CONSEQUENCES for shipping markets of a major shift in energy consumption away from hydrocarbons and towards renewables and biofuels is the subject of a report by research and consultancy firm, Maritime Strategies International.

Prepared on behalf of the European Climate Foundation, the report shows that if the Paris Agreement goals are met, the fossil fuel cargo base shipping serves would undergo an aggressive and prolonged transformation.

“Whilst some sectors of the shipping industry, such as containerships, would be virtually unscathed, those for which hydrocarbons comprise a significant proportion of – or all – the cargo mix would undergo decades of falling demand,” MSI director Stuart Nicoll said.

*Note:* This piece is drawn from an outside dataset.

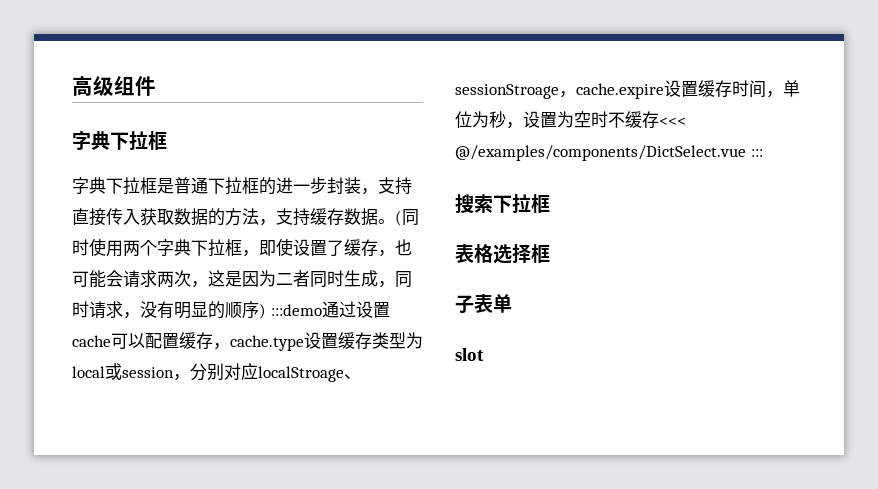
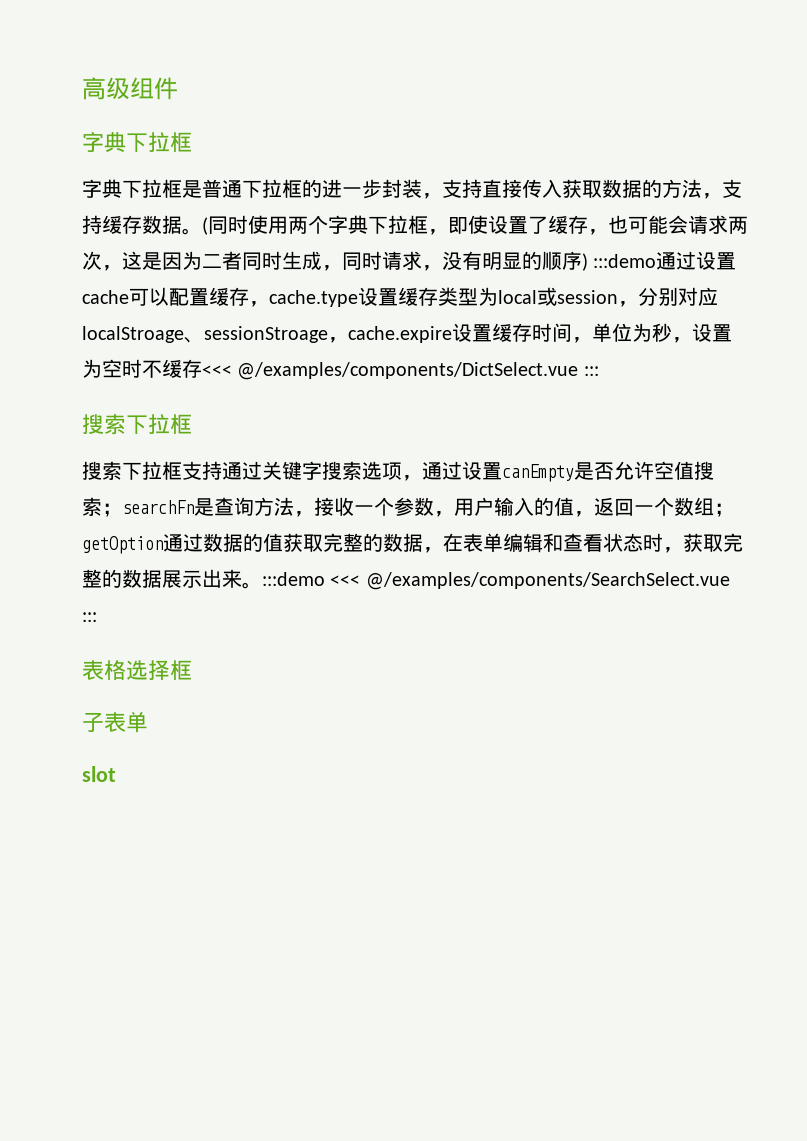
+ 搜索下拉框支持通过关键字搜索选项，通过设置canEmpty是否允许空值搜索；searchFn是查询方法，接收一个参数，用户输入的值，返回一个数组；getOption通过数据的值获取完整的数据，在表单编辑和查看状态时，获取完整的数据展示出来。:::demo <<< @/examples/components/SearchSelect.vue :::

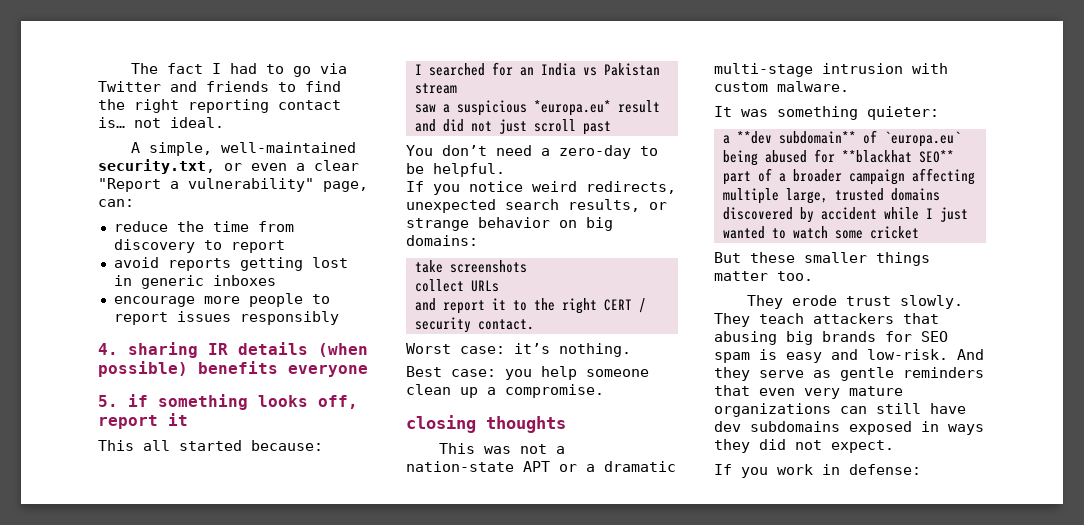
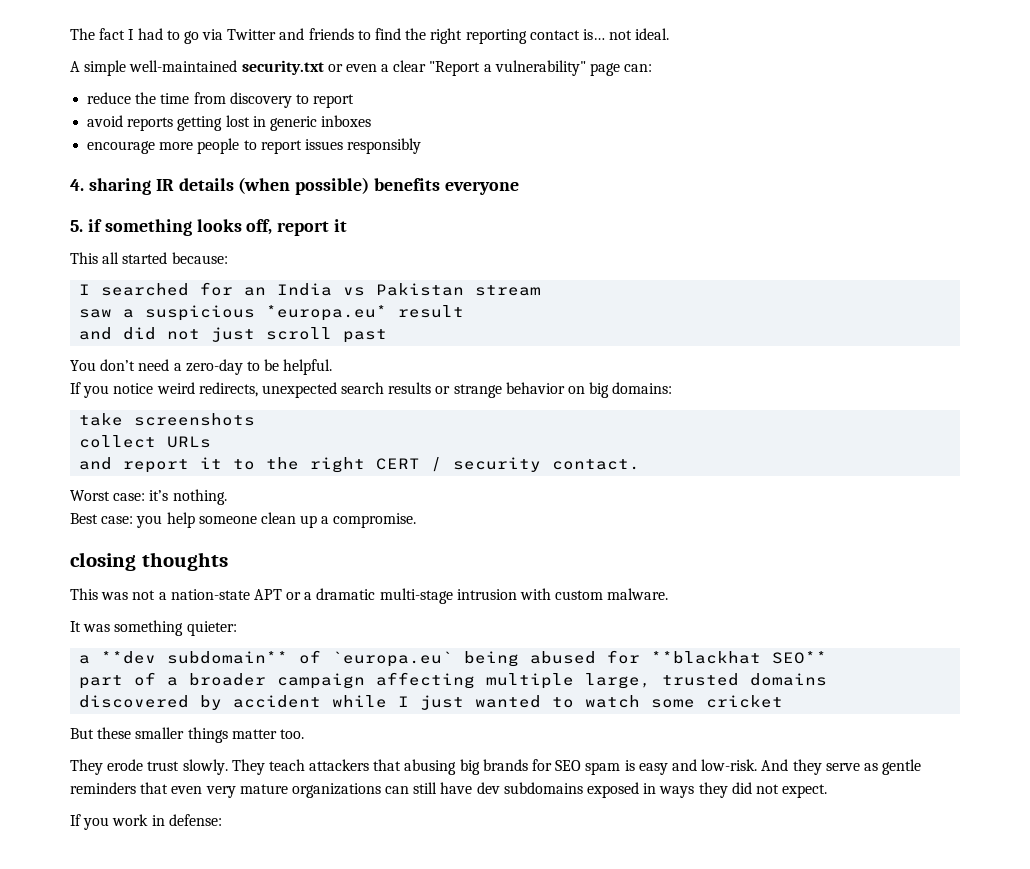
- A simple, well-maintained security.txt, or even a clear "Report a vulnerability" page, can:
+ A simple well-maintained security.txt or even a clear "Report a vulnerability" page can:
- If you notice weird redirects, unexpected search results, or strange behavior on big domains:
+ If you notice weird redirects, unexpected search results or strange behavior on big domains:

“The results, detailed in the report, would be multi-decade declines in fleet capacity, earnings and asset prices across the affected sectors. Ship owners would be forced to slash new ordering and scrap uneconomic vessels.”


MSI’s shipping market modelling systems enable analysis of how changes in energy demand will affect inter-regional commodity trade flows, and the associated shift in required shipping capacity, industry earnings and asset prices, across all segments of the shipping industry.

The analysis projects two demand frameworks – ‘reduction’ and ‘reference’ – designed to provide broad narrative and structure to long-term global energy demand.

“The energy transition from fossil fuels to renewables means that investors in shipping and ports are exposed to substantial financial risks, which have not been adequately assessed before,” co-author Tim Smith, director, oil and tanker markets at MSI said.

“Vessel selection will be critical, and divestment from sectors with the greatest exposure to fossil fuels may prove the only way to profitably navigate the changing landscape.”